Mayor of Los Andes
- In office 1974–1980
- In office 1958–1961
- In office 1947–1953

Member of the Chamber of Deputies
- In office 1961–1965
- Constituency: San Felipe, Petorca and Los Andes

Personal details
- Born: 7 March 1918 Los Andes, Chile
- Died: 27 March 1995 (aged 77) Los Andes, Chile
- Party: Liberal Party National Party
- Spouse: Marta Sotomayor Jiménez
- Children: Three
- Alma mater: University of Chile
- Occupation: Lawyer

= Alfonso Ramírez de la Fuente =

Chilean lawyer, farmer and politician (1918-1995)

Luis Alfonso Ramírez de la Fuente (7 March 1918 – 27 March 1995) was a Chilean lawyer, farmer and politician affiliated with the Liberal Party and later the National Party. He served as a Deputy of the Republic between 1961 and 1965, and held the mayoralty of Los Andes on three occasions.

== Biography ==
Born in Los Andes, Chile on 7 March 1918, he was the son of Arturo Ramírez and María Magdalena de la Fuente. He completed his early education at the Instituto Andrés Bello of Los Andes and later studied law at the University of Chile, where he graduated in 1941 with a thesis entitled Teoría general de los actos jurídicos (“General Theory of Legal Acts”).

He married Marta Sotomayor Jiménez, with whom he had three children. Professionally, he combined the legal practice with agricultural and industrial activities in the Aconcagua Valley. As a lawyer, he maintained a private practice in Los Andes while simultaneously managing the Comisión Agrícola Sucesión Arturo Ramírez, dedicated to the operation of the estates “Plaza Vieja,” “Batalla de Chacabuco,” and “San Francisco.”

== Political career ==
A lifelong liberal, Ramírez de la Fuente served as president and later general director of the Liberal Party in Los Andes, and in 1955 he was appointed to its National Directorate.
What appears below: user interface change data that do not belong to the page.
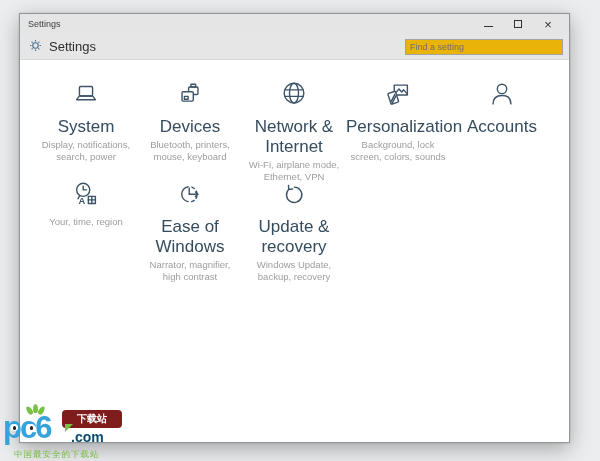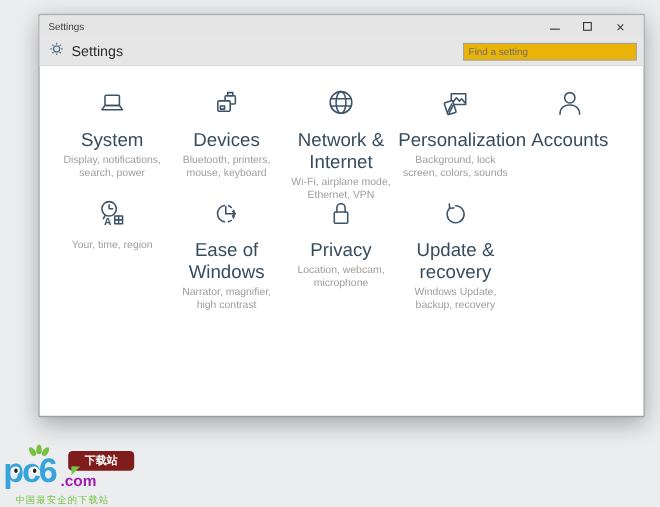"Settings" .window { height: 366px -> 430px; margin-left: 16px -> none }
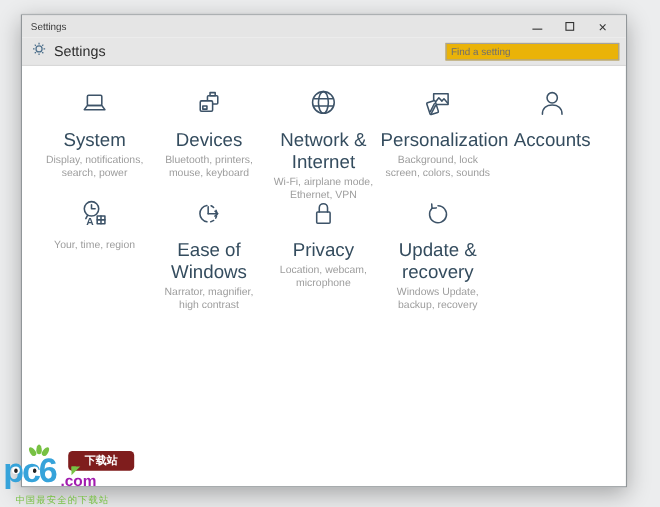"Privacy" div.tile { html: <div> <span> <svg> <rect></rect> <path></path> </svg> </span> <div>Privacy</div> <div>Location, webcam, microphone</div> </div> -> none }
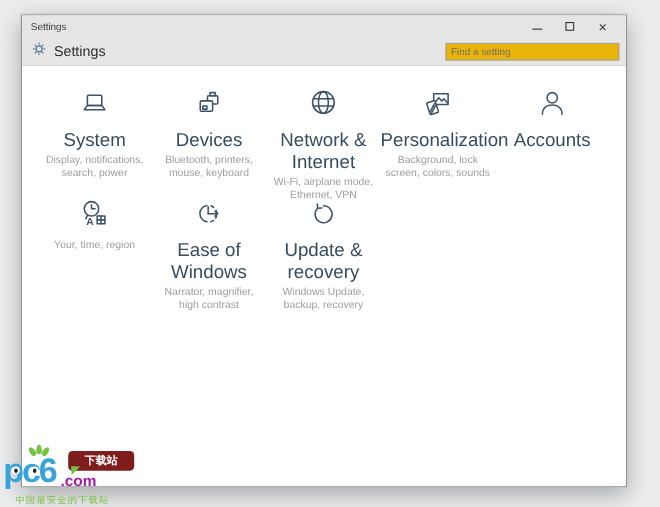".com" .wm-com { color: #a21caf -> #0c4a6e; left: 52px -> 68px }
He was elected Municipal Councillor and subsequently Mayor of Los Andes for the periods 1947–1953 and 1958–1961.

In the 1961 Chilean parliamentary election, he was elected Deputy for the department grouping of San Felipe, Petorca and Los Andes, serving from 1961 to 1965. During this term, he sat on the Permanent Commission on Constitution, Legislation, and Justice.

After the merger of right-wing forces, he joined the newly formed National Party in 1966. Later, under the military government, he was appointed Mayor of Los Andes from 1974 to 1980, promoting local infrastructure and industrial initiatives.

== Business and civic activity ==
Beyond politics, Ramírez de la Fuente was co-owner of the fruit-processing company El Globo and acquired the estates “El Molino” and “Plaza Vieja.” He presided over the Asociación de Fabricantes de Conservas de Chile (ASFACO) and served as a counselor for Ahorromet and the Instituto Chileno del Acero (ICHA).

He was also active in civic and professional organizations: a member of the SOFOFA, the Chilean Academy of History, the Los Andes Aero Club (of which he was director), and the local Lions Club.

== Bibliography ==
- Diccionario Histórico y Biográfico de Chile, Fernando Castillo Infante (ed.), Editorial Zig-Zag, Santiago, 1996.
- Historia Política de Chile y su Evolución Electoral 1810–1992, Germán Urzúa Valenzuela, Editorial Jurídica de Chile, Santiago, 1992.
- El Mercurio, obituary note “Falleció Luis Alfonso Ramírez de la Fuente, exalcalde de Los Andes y exdiputado liberal,” 29 March 1995.